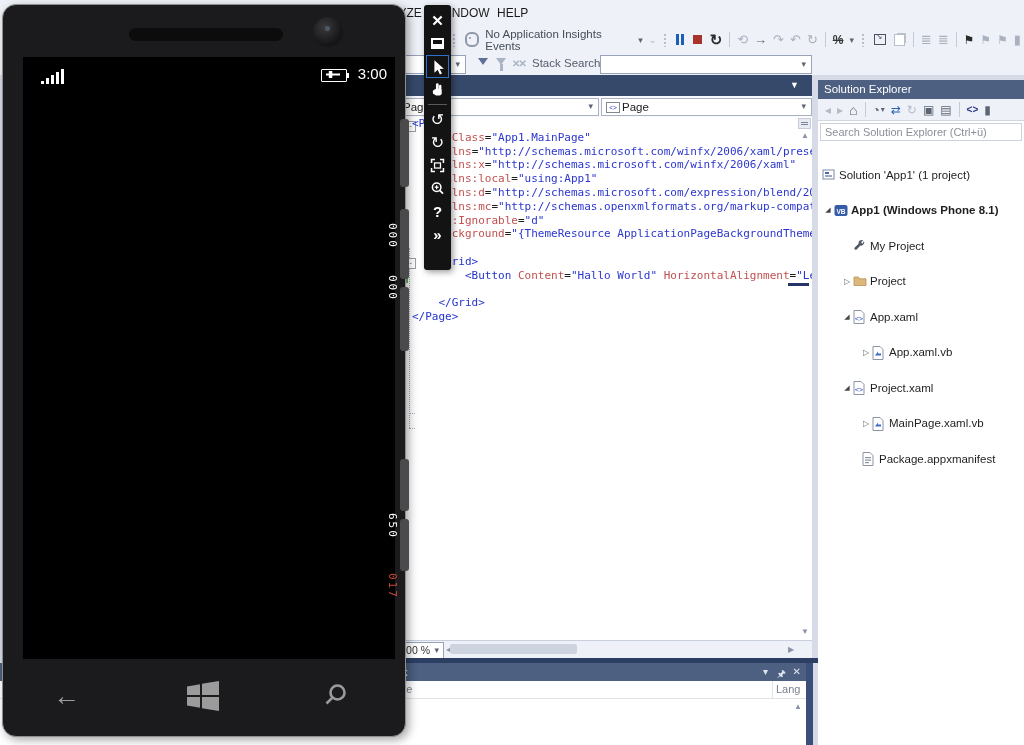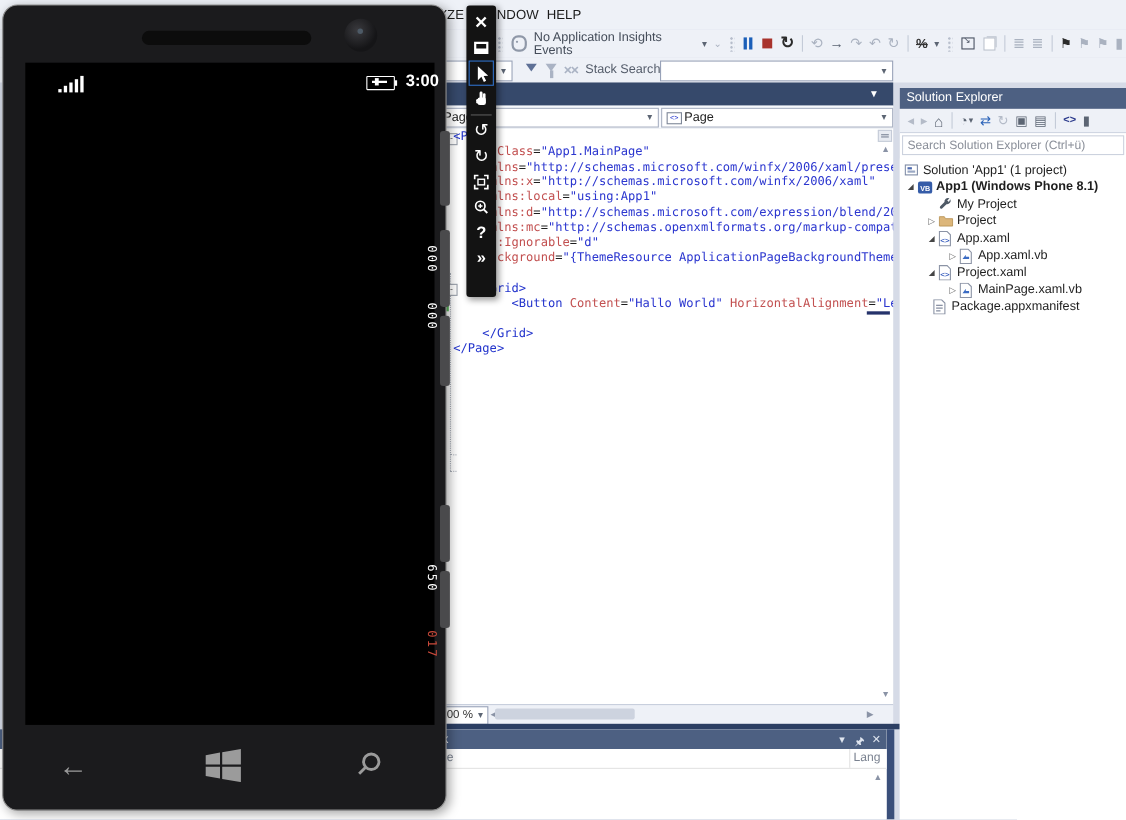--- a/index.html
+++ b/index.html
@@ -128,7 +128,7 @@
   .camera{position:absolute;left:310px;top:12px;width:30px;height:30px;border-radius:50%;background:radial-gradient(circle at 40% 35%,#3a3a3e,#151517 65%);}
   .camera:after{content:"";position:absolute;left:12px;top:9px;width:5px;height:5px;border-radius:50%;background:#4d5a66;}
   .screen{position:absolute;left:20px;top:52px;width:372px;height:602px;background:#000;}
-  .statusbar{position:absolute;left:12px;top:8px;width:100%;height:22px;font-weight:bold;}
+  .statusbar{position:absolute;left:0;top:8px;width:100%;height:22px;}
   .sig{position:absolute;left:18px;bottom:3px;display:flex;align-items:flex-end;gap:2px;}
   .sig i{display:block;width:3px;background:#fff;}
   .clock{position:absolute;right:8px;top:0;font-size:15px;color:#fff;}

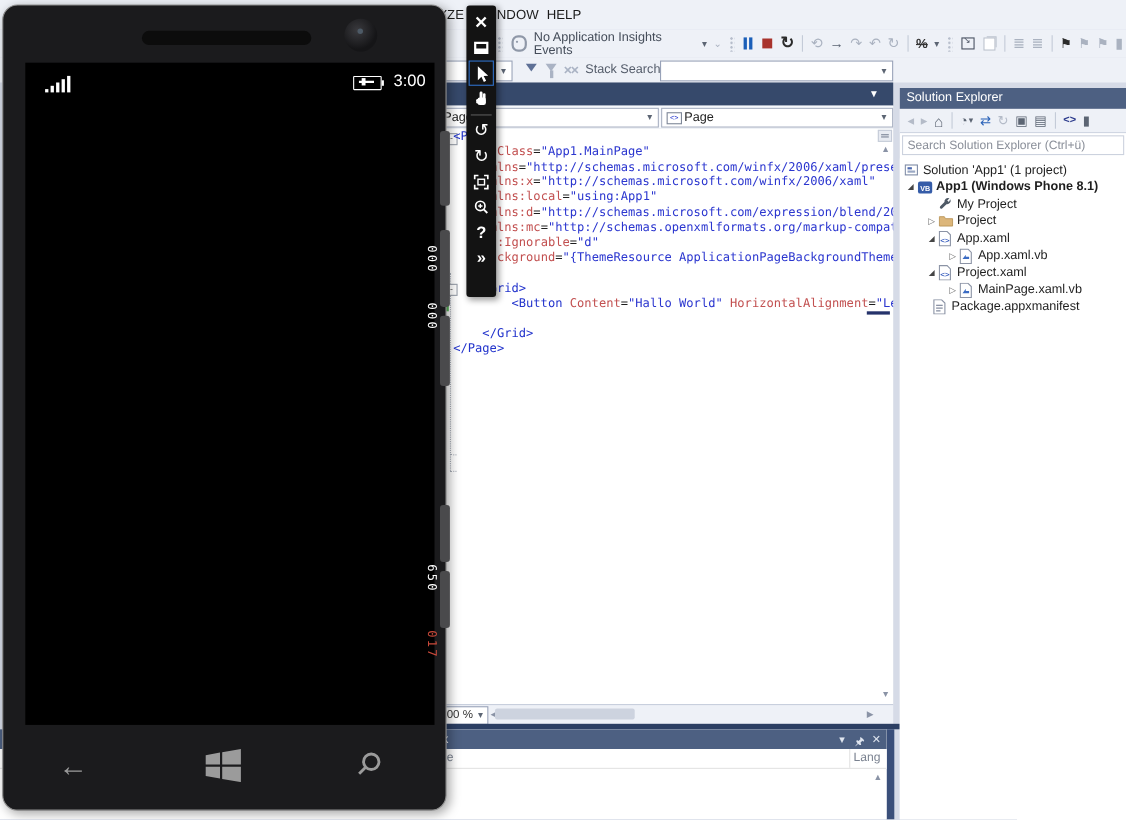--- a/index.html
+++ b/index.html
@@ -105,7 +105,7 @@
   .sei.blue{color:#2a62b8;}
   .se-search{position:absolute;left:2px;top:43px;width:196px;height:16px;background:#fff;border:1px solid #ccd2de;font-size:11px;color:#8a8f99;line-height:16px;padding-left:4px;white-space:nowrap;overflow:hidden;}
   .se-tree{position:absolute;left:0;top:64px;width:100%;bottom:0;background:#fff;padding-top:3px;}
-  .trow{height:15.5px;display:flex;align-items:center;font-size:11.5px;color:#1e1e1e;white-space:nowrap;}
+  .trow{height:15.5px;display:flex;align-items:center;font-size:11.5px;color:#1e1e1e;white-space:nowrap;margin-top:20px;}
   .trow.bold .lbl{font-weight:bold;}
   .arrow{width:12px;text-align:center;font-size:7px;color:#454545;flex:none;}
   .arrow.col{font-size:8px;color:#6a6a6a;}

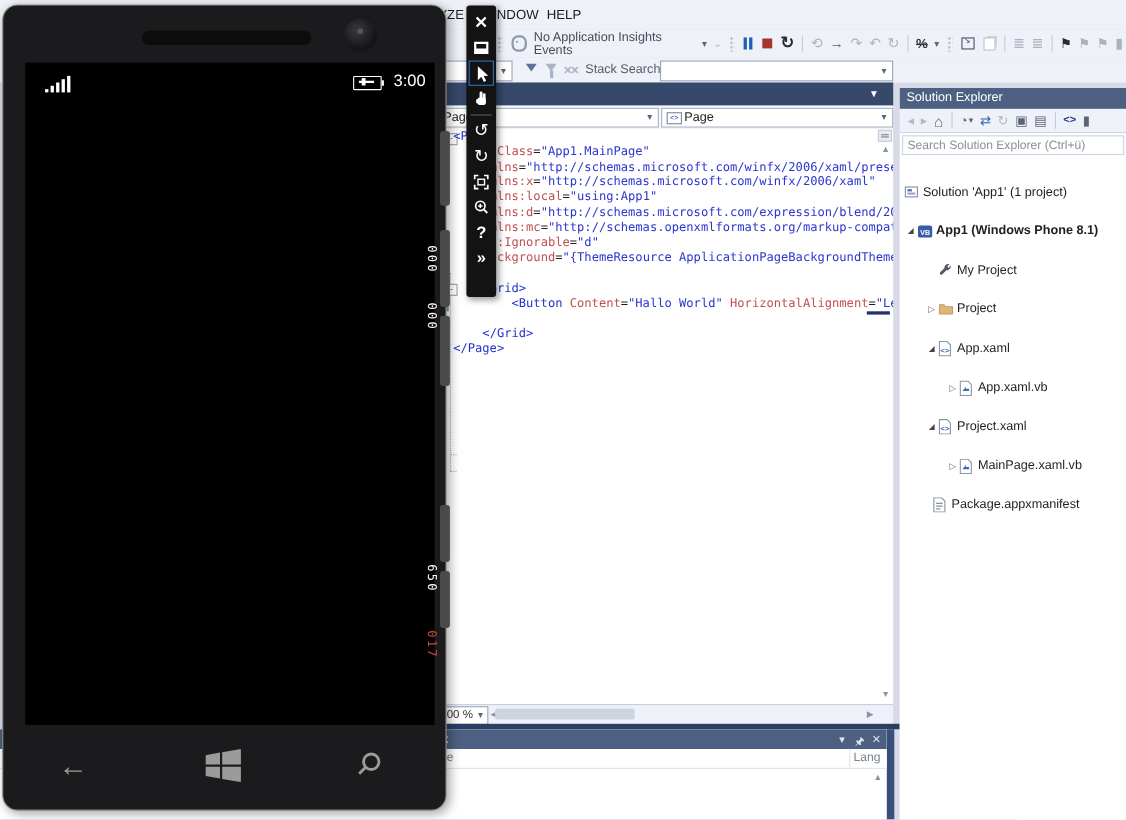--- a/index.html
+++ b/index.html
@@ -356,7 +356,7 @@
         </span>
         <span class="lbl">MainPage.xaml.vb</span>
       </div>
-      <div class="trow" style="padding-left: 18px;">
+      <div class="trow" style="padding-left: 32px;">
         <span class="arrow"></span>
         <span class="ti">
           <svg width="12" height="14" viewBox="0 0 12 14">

--

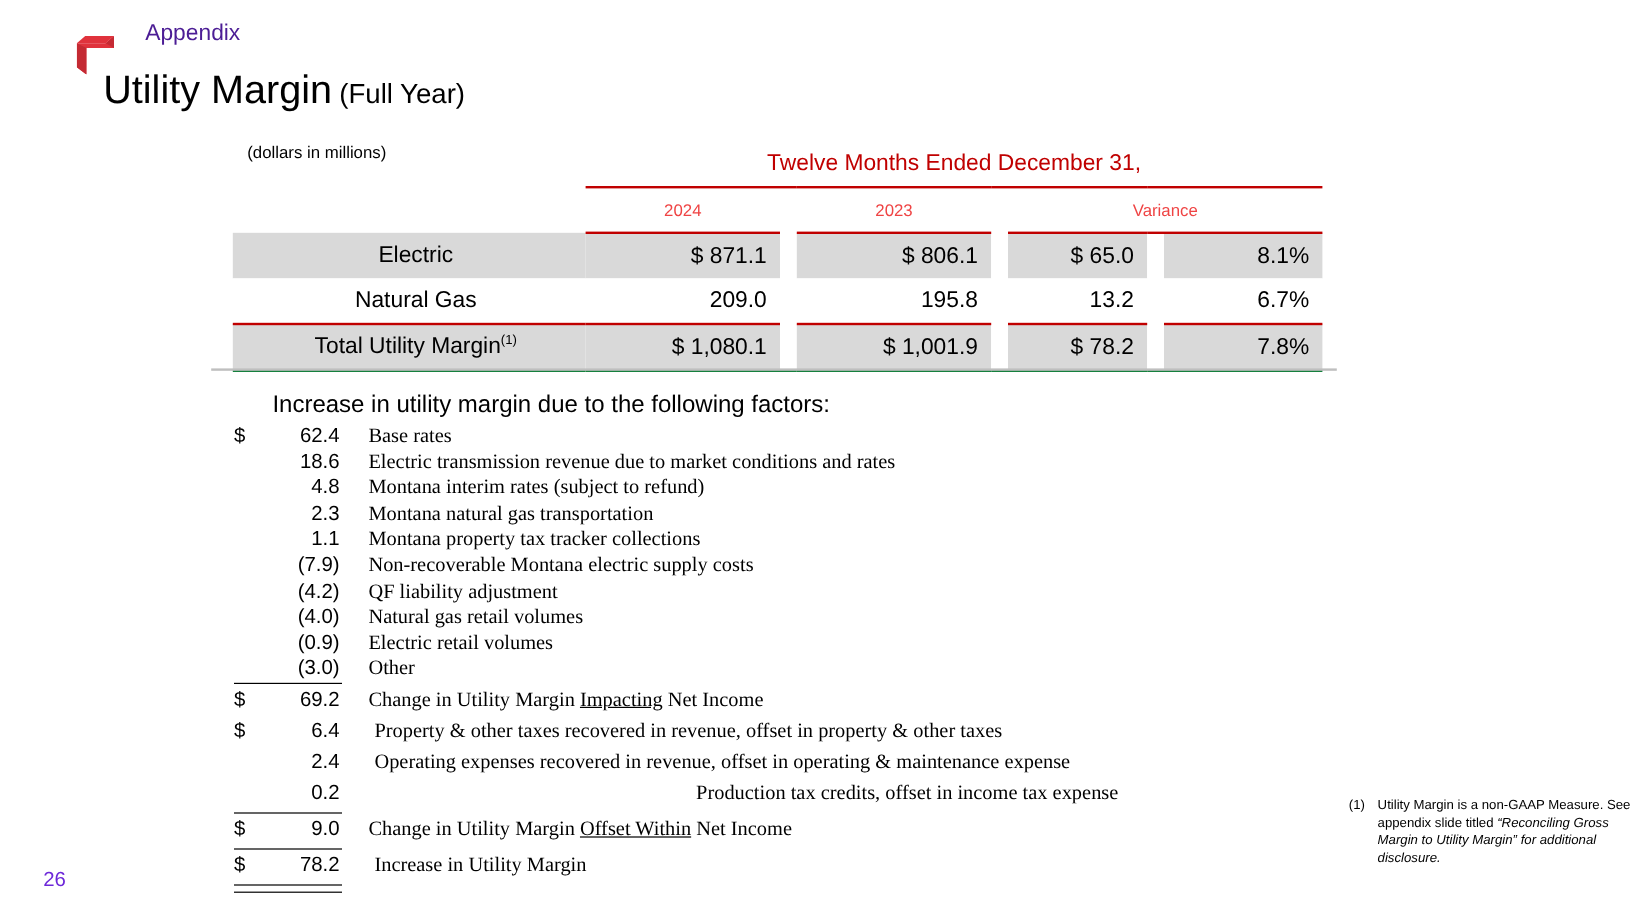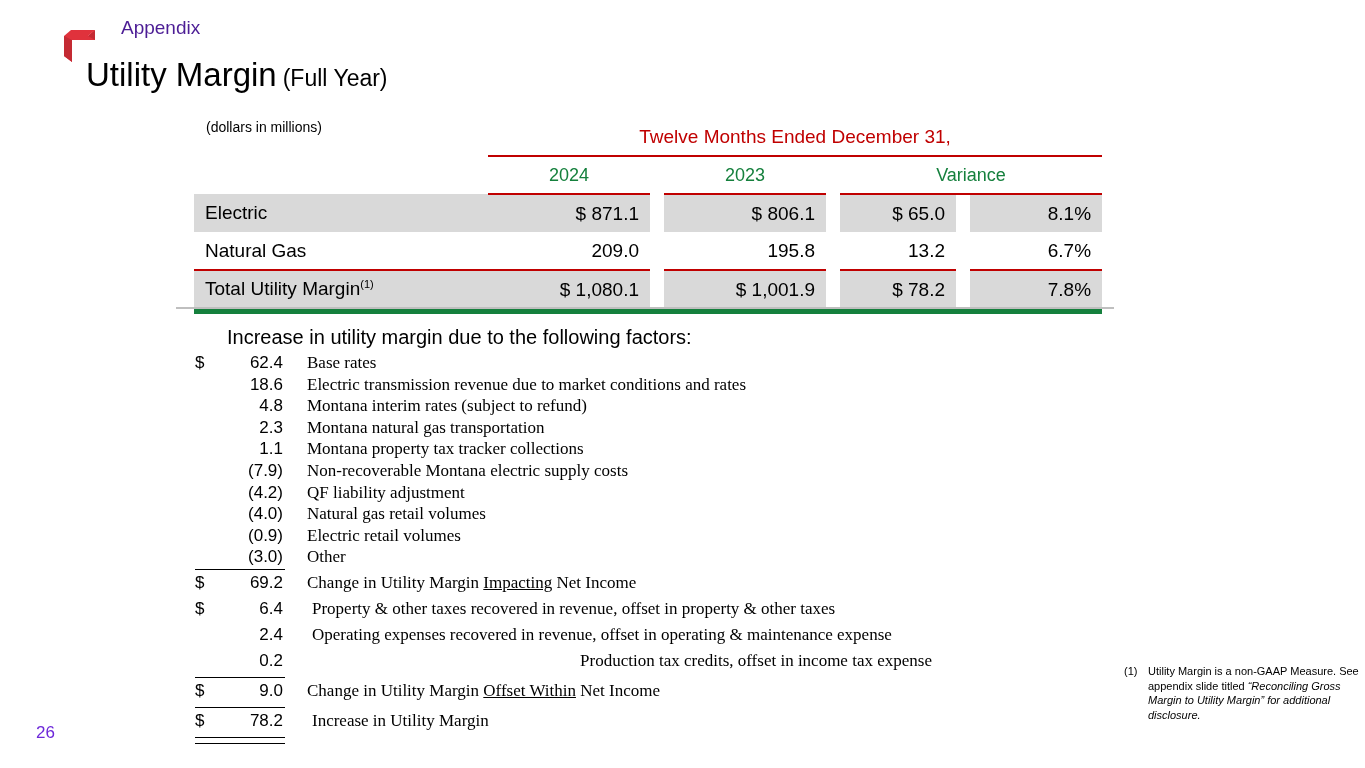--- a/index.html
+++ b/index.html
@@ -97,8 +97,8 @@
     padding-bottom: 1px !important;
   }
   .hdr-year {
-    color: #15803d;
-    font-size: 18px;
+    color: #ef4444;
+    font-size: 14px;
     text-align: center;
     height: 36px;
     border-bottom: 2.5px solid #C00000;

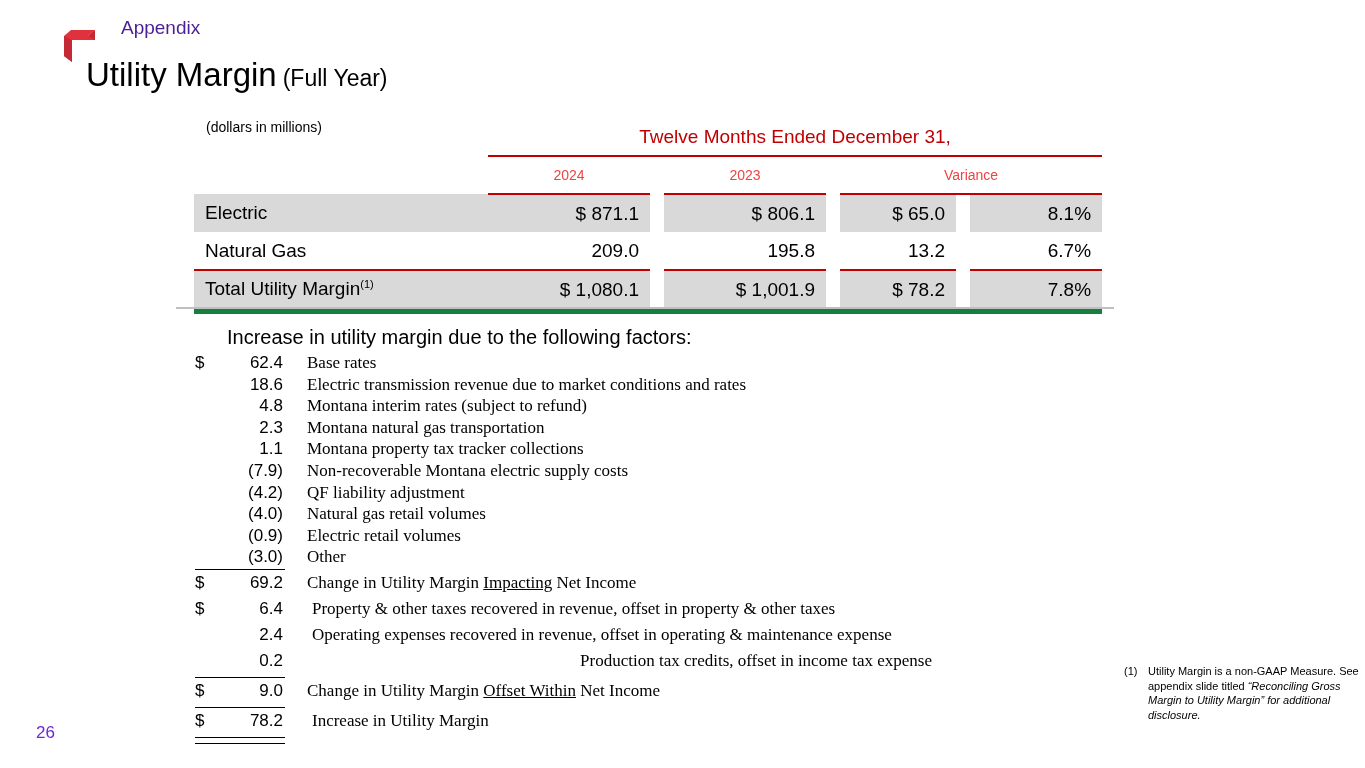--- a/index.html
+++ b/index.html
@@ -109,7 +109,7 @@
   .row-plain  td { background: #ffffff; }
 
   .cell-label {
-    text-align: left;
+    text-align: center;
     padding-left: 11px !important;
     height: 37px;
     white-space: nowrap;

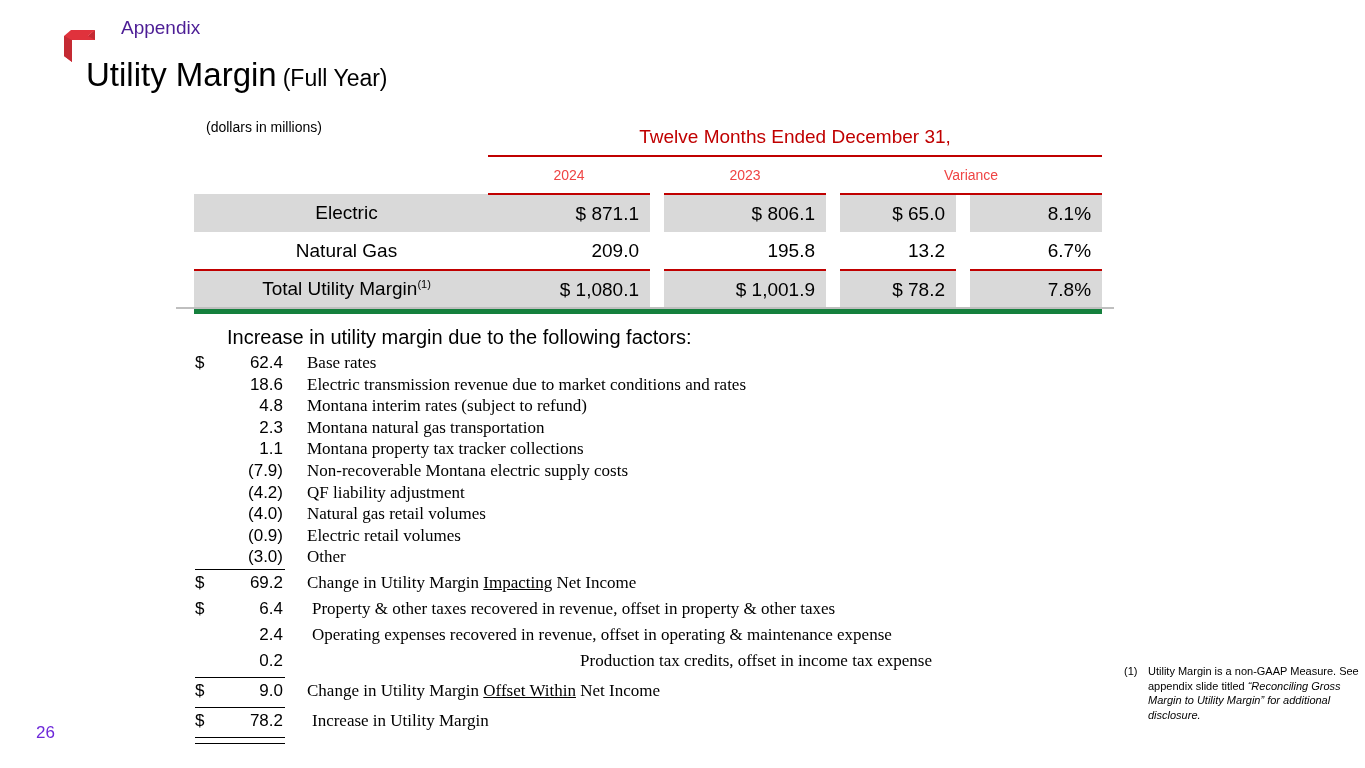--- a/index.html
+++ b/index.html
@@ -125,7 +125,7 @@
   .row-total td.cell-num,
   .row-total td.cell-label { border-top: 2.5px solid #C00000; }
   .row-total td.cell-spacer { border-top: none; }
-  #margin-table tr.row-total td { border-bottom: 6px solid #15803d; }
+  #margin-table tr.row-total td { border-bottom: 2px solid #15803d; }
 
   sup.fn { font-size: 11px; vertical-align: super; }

:: Work instruction ::
From the listing above, please give again the lines that begin with the line holding "height: 36px;" and go on through the line holding "11px; vertical-align: super;", exactly, both ends included, minus any picture.

:: Output of the exercise ::
     height: 36px;
     border-bottom: 2.5px solid #C00000;

--- a/index.html
+++ b/index.html
@@ -109,7 +109,7 @@
   .row-plain  td { background: #ffffff; }
 
   .cell-label {
-    text-align: left;
+    text-align: center;
     padding-left: 11px !important;
     height: 37px;
     white-space: nowrap;

--- a/index.html
+++ b/index.html
@@ -125,7 +125,7 @@
   .row-total td.cell-num,
   .row-total td.cell-label { border-top: 2.5px solid #C00000; }
   .row-total td.cell-spacer { border-top: none; }
-  #margin-table tr.row-total td { border-bottom: 6px solid #15803d; }
+  #margin-table tr.row-total td { border-bottom: 2px solid #15803d; }
 
   sup.fn { font-size: 11px; vertical-align: super; }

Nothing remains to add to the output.